Data Management

Research data management (RDM) is a term that describes the organization, storage, preservation, and sharing of data collected and used in a research project. It involves the everyday management of research data throughout the lifecycle of a research project. UC San Diego researchers have an abundance of resources to guide them through all phases of data management in the data lifecycle.

Key Terms

Data Literacy: The Data Literacy Project describes data literacy as "the ability to read, work with, analyze, and argue with data," while Tableau defines data literacy as "the ability to explore, understand, and communicate with data." Expanding upon those definitions a bit further, Carlson et al. (2011) stresses that being data literate also means being a *critical consumer* of data/statistics, noting that "data literacy involves understanding what data mean, including how to read charts appropriately, draw correct conclusions from data, and recognize when data are being used in misleading or inappropriate ways."

Data Science: Data science is an interdisciplinary field that uses algorithms, procedures, and processes to examine large amounts of data in order to uncover hidden patterns, generate insights, and direct decision-making. They are analytics professionals who are responsible for collecting, organizing, analyzing, interpreting, and presenting data to help drive decision-making.

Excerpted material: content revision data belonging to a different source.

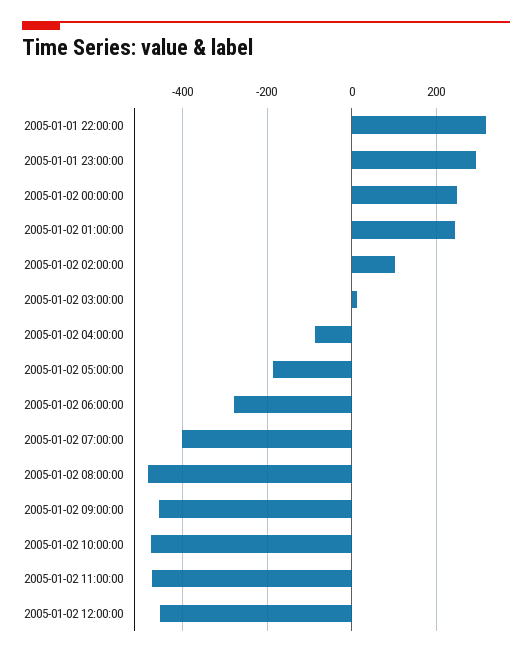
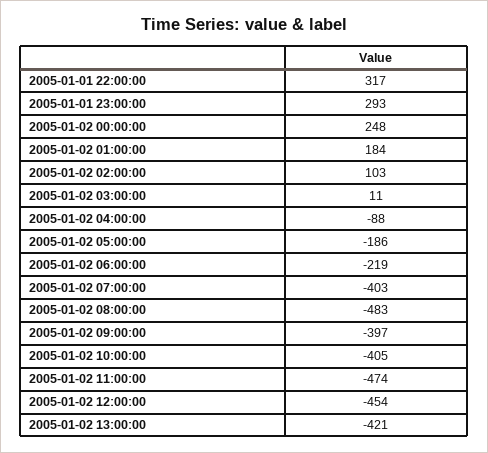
2005-01-02 01:00:00: 240 -> 184
2005-01-02 06:00:00: -280 -> -219
2005-01-02 09:00:00: -460 -> -397
2005-01-02 10:00:00: -480 -> -405
2005-01-02 13:00:00: none -> -421

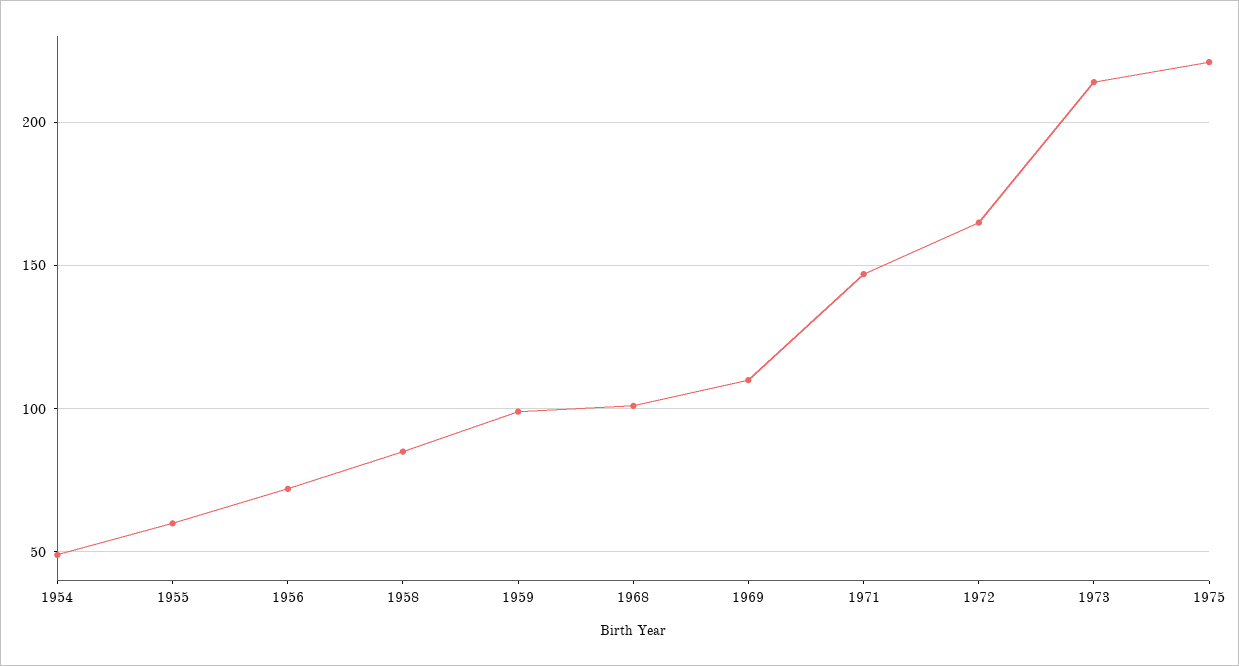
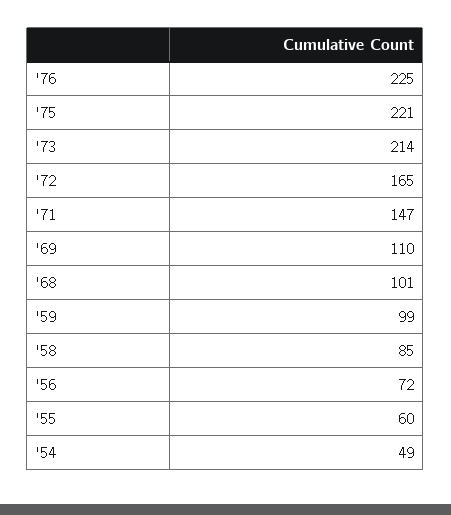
'76: none -> 225

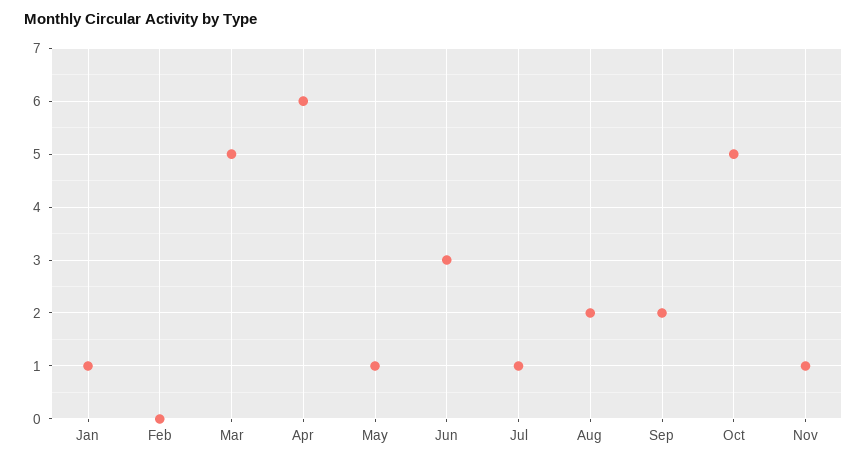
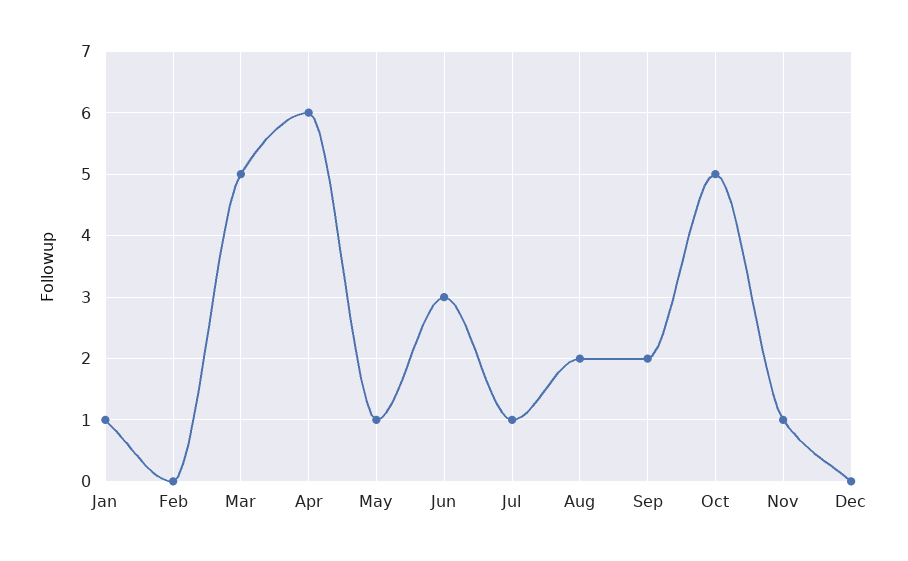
Dec: none -> 0

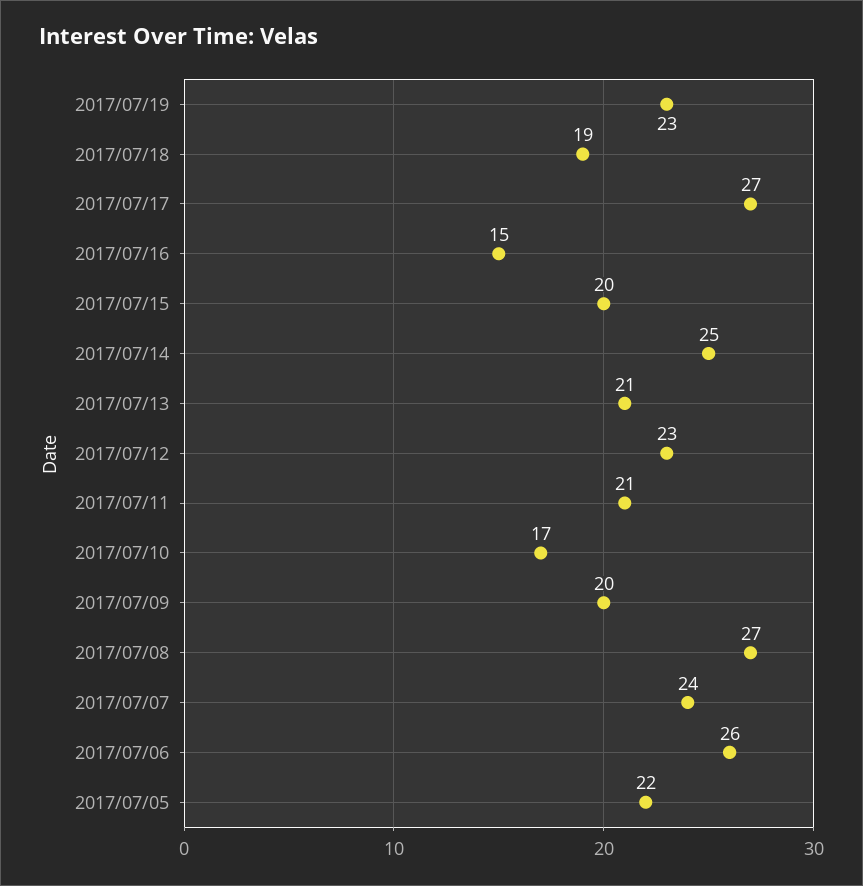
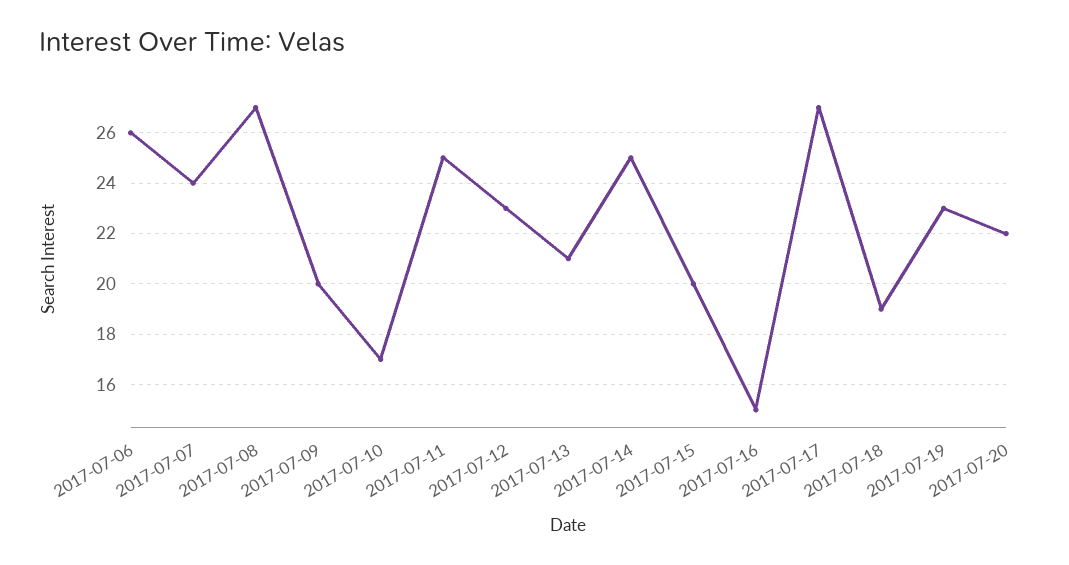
2017/07/11: 21 -> 25
2017/07/05: 22 -> none
2017-07-20: none -> 22

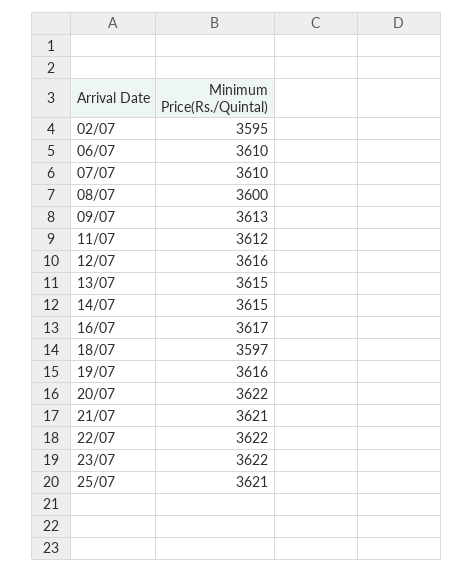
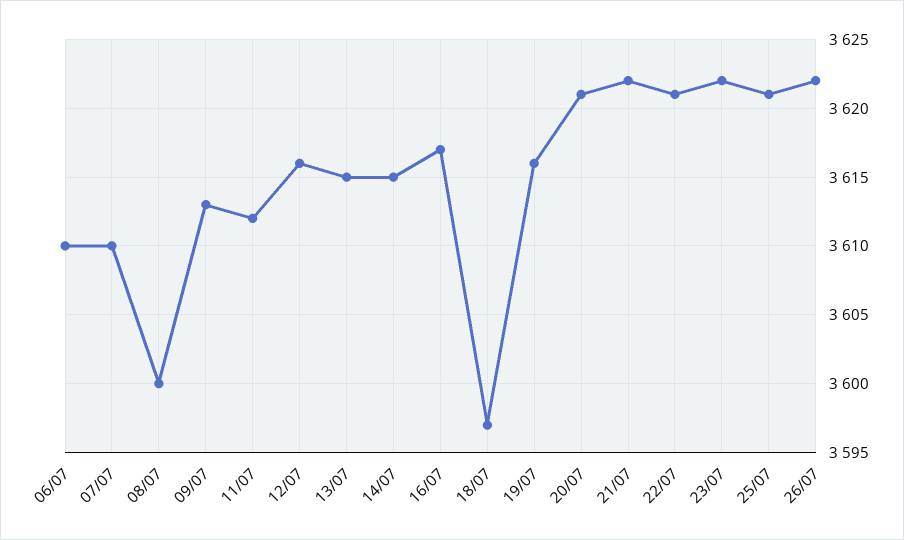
02/07: 3595 -> none
20/07: 3622 -> 3621
21/07: 3621 -> 3622
22/07: 3622 -> 3621
26/07: none -> 3622

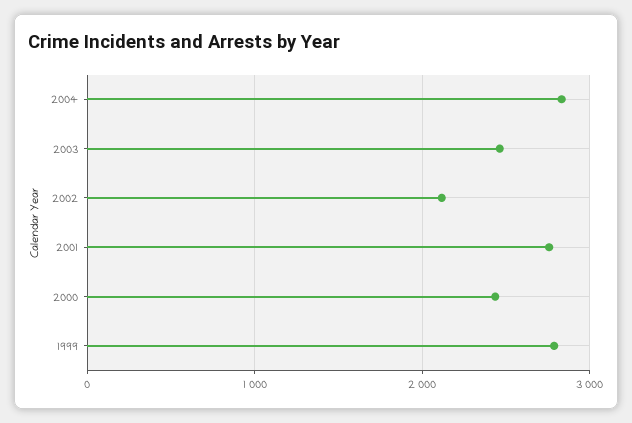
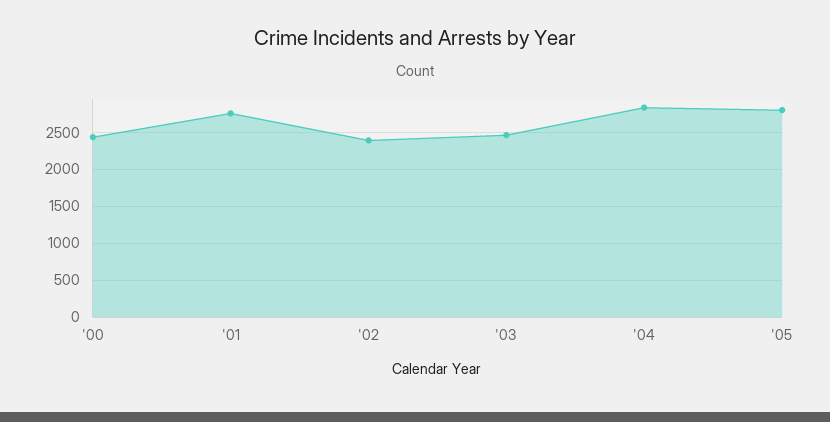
2002: 2100 -> 2400
1999: 2800 -> none
'05: none -> 2800

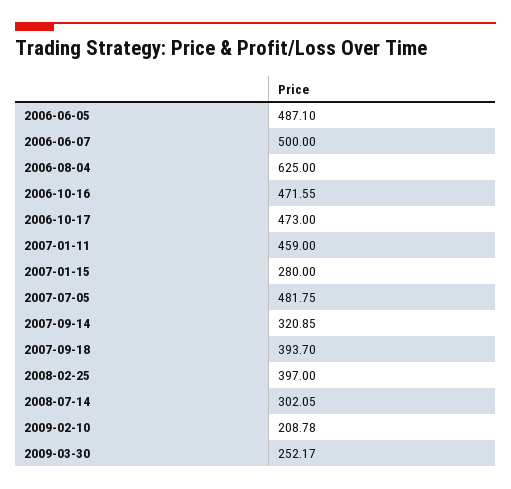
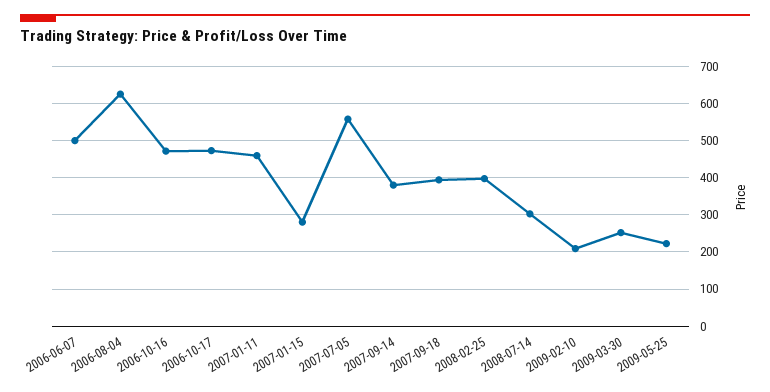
2006-06-05: 487.1 -> none
2007-07-05: 481.75 -> 560
2007-09-14: 320.85 -> 380
2009-05-25: none -> 220

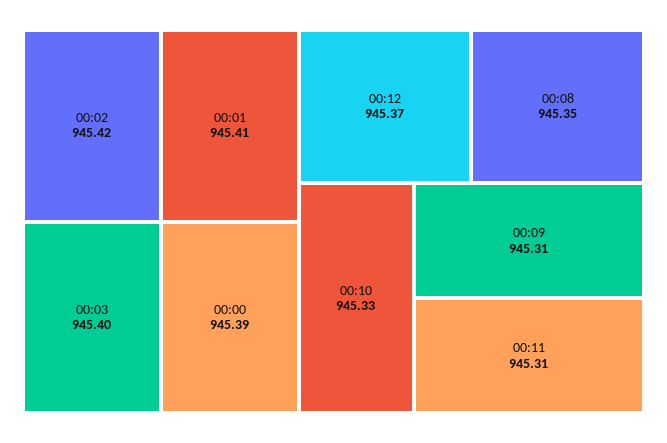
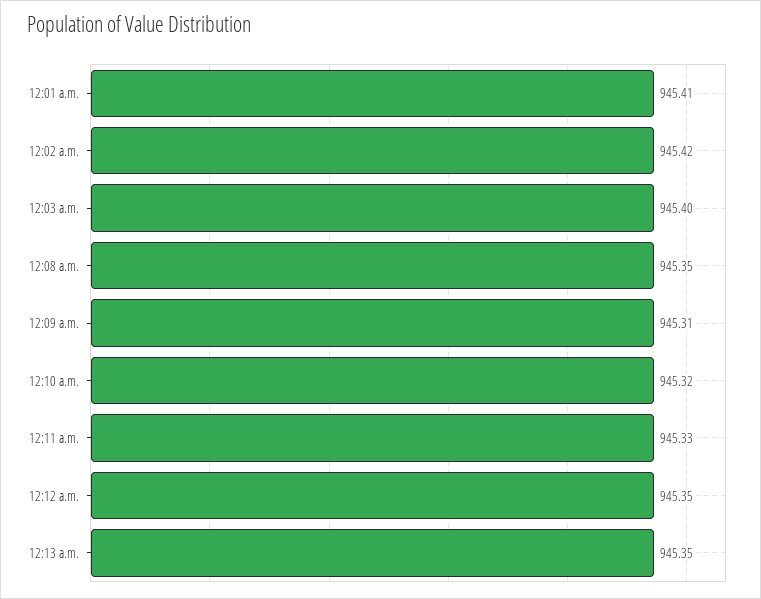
00:00: 945.39 -> none
00:12: 945.37 -> 945.35
00:10: 945.33 -> 945.32
00:11: 945.31 -> 945.33
12:13 a.m.: none -> 945.35

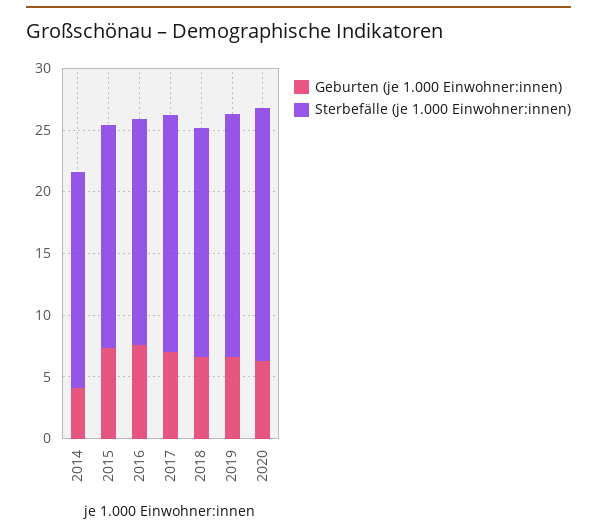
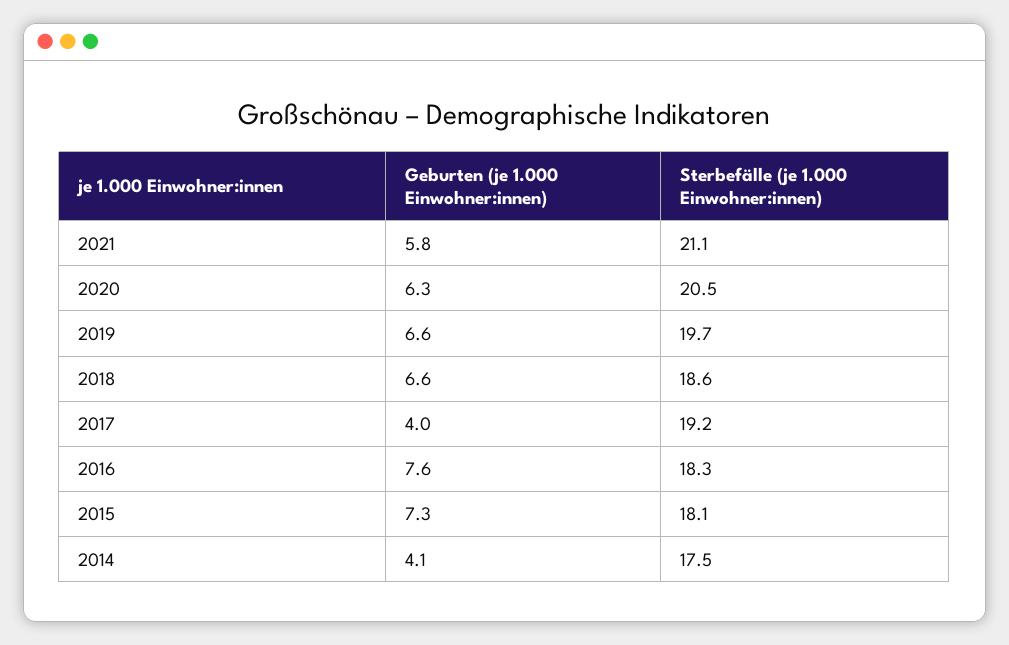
Geburten (je 1.000 Einwohner:innen), 2017: 7 -> 4
Geburten (je 1.000 Einwohner:innen), 2021: none -> 5.8
Sterbefälle (je 1.000 Einwohner:innen), 2021: none -> 21.1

Data Lifecycle: Data lifecycle management (DLM) is a holistic approach to moving data through an interconnected sequence of phases during the execution of a research project. From data creation to data destruction, the adoption of tools, services, and leading practices in each phase prioritizes data protection, disaster recovery, and maximizes data value and integrity.

Research Data Lifecycle at UC San Diego - This infographic associates specific UC San Diego services and resources with the various stages of the data lifecycle.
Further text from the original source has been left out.